- **Problem details**:
What you return should match the entries below exactly, only without the images.
□ □ □ □ □ □ □
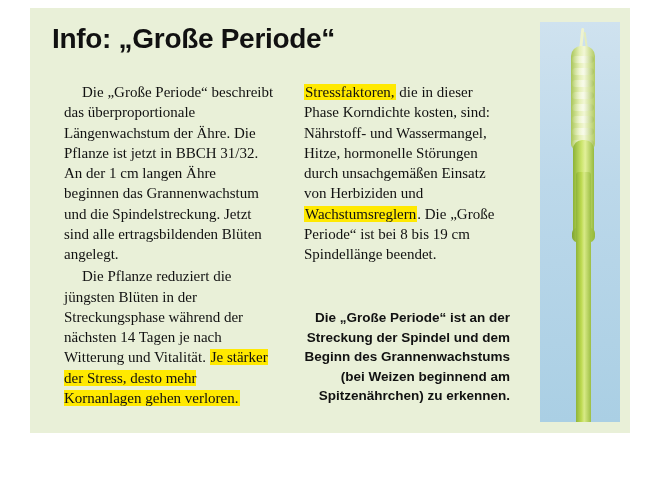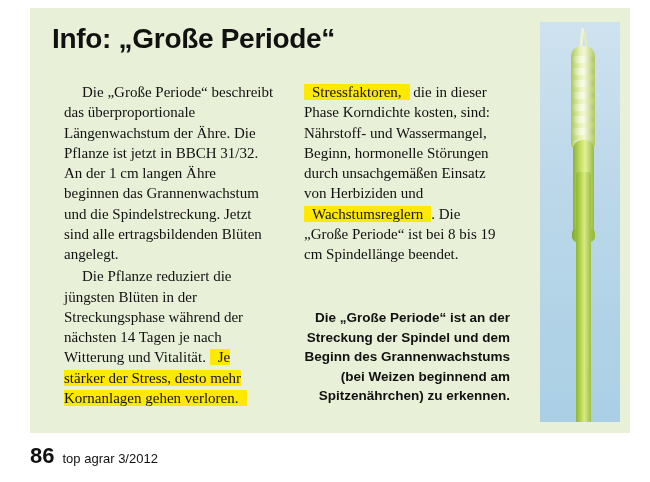--- a/index.html
+++ b/index.html
@@ -63,21 +63,21 @@
   }
   .para + .para {
     margin-top: 2px;
   }
   .noindent {
     text-indent: 0;
   }
   mark.hl {
     background: #ffe900;
     color: #111111;
-    padding: 0 8px;
+    padding: 0 1px;
   }
   .caption {
     position: absolute;
     left: 292px;
     top: 308px;
     width: 218px;
     font-family: "Liberation Sans", sans-serif;
     font-weight: bold;
     font-size: 13.5px;
     line-height: 1.45;
@@ -188,21 +188,21 @@
     <p class="para">
       <span>Die „Große Periode“ beschreibt das überproportionale Längenwachstum der Ähre. Die Pflanze ist jetzt in BBCH 31/32. An der 1 cm langen Ähre beginnen das Grannenwachstum und die Spindelstreckung. Jetzt sind alle ertragsbildenden Blüten angelegt.</span>
     </p>
     <p class="para">
       <span>Die Pflanze reduziert die jüngsten Blüten in der Streckungsphase während der nächsten 14 Tagen je nach Witterung und Vitalität. </span><mark class="hl">Je stärker der Stress, desto mehr Kornanlagen gehen verloren.</mark>
     </p>
   </div>
 
   <div class="col col-right">
     <p class="para noindent">
-      <mark class="hl">Stressfaktoren,</mark><span> die in dieser Phase Korndichte kosten, sind: Nährstoff- und Wassermangel, Beginn, hormonelle Störungen durch unsachgemäßen Einsatz von Herbiziden und </span><mark class="hl">Wachstumsreglern</mark><span>. Die „Große Periode“ ist bei 8 bis 19 cm Spindellänge beendet.</span>
+      <mark class="hl">Stressfaktoren,</mark><span> die in dieser Phase Korndichte kosten, sind: Nährstoff- und Wassermangel, Hitze, hormonelle Störungen durch unsachgemäßen Einsatz von Herbiziden und </span><mark class="hl">Wachstumsreglern</mark><span>. Die „Große Periode“ ist bei 8 bis 19 cm Spindellänge beendet.</span>
     </p>
   </div>
 
   <div class="caption">Die „Große Periode“ ist an der Streckung der Spindel und dem Beginn des Grannenwachstums (bei Weizen beginnend am Spitzenährchen) zu erkennen.</div>
 
   <div class="photo">
     <div class="awn"></div>
     <div class="awn2"></div>
     <div class="ear">
       <div class="spikelet" style="left:1px; top:10px;"></div>
@@ -212,17 +212,14 @@
       <div class="spikelet" style="left:1px; top:58px;"></div>
       <div class="spikelet" style="left:1px; top:70px;"></div>
       <div class="spikelet" style="left:1px; top:82px;"></div>
       <div class="spikelet" style="left:1px; top:94px;"></div>
     </div>
     <div class="sheath"></div>
     <div class="node"></div>
     <div class="stalk"></div>
   </div>
 
-  <div class="footer">
-    <span class="folio">86</span><span class="source">top agrar 3/2012</span>
-  </div>
 
 </div>
 
 </body></html>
□ □ □ □ □ □ □
- **Reply to the exercise**:
--- a/index.html
+++ b/index.html
@@ -63,21 +63,21 @@
   }
   .para + .para {
     margin-top: 2px;
   }
   .noindent {
     text-indent: 0;
   }
   mark.hl {
     background: #ffe900;
     color: #111111;
-    padding: 0 8px;
+    padding: 0 1px;
   }
   .caption {
     position: absolute;
     left: 292px;
     top: 308px;
     width: 218px;
     font-family: "Liberation Sans", sans-serif;
     font-weight: bold;
     font-size: 13.5px;
     line-height: 1.45;
@@ -188,21 +188,21 @@
     <p class="para">
       <span>Die „Große Periode“ beschreibt das überproportionale Längenwachstum der Ähre. Die Pflanze ist jetzt in BBCH 31/32. An der 1 cm langen Ähre beginnen das Grannenwachstum und die Spindelstreckung. Jetzt sind alle ertragsbildenden Blüten angelegt.</span>
     </p>
     <p class="para">
       <span>Die Pflanze reduziert die jüngsten Blüten in der Streckungsphase während der nächsten 14 Tagen je nach Witterung und Vitalität. </span><mark class="hl">Je stärker der Stress, desto mehr Kornanlagen gehen verloren.</mark>
     </p>
   </div>
 
   <div class="col col-right">
     <p class="para noindent">
-      <mark class="hl">Stressfaktoren,</mark><span> die in dieser Phase Korndichte kosten, sind: Nährstoff- und Wassermangel, Beginn, hormonelle Störungen durch unsachgemäßen Einsatz von Herbiziden und </span><mark class="hl">Wachstumsreglern</mark><span>. Die „Große Periode“ ist bei 8 bis 19 cm Spindellänge beendet.</span>
+      <mark class="hl">Stressfaktoren,</mark><span> die in dieser Phase Korndichte kosten, sind: Nährstoff- und Wassermangel, Hitze, hormonelle Störungen durch unsachgemäßen Einsatz von Herbiziden und </span><mark class="hl">Wachstumsreglern</mark><span>. Die „Große Periode“ ist bei 8 bis 19 cm Spindellänge beendet.</span>
     </p>
   </div>
 
   <div class="caption">Die „Große Periode“ ist an der Streckung der Spindel und dem Beginn des Grannenwachstums (bei Weizen beginnend am Spitzenährchen) zu erkennen.</div>
 
   <div class="photo">
     <div class="awn"></div>
     <div class="awn2"></div>
     <div class="ear">
       <div class="spikelet" style="left:1px; top:10px;"></div>
@@ -212,17 +212,14 @@
       <div class="spikelet" style="left:1px; top:58px;"></div>
       <div class="spikelet" style="left:1px; top:70px;"></div>
       <div class="spikelet" style="left:1px; top:82px;"></div>
       <div class="spikelet" style="left:1px; top:94px;"></div>
     </div>
     <div class="sheath"></div>
     <div class="node"></div>
     <div class="stalk"></div>
   </div>
 
-  <div class="footer">
-    <span class="folio">86</span><span class="source">top agrar 3/2012</span>
-  </div>
 
 </div>
 
 </body></html>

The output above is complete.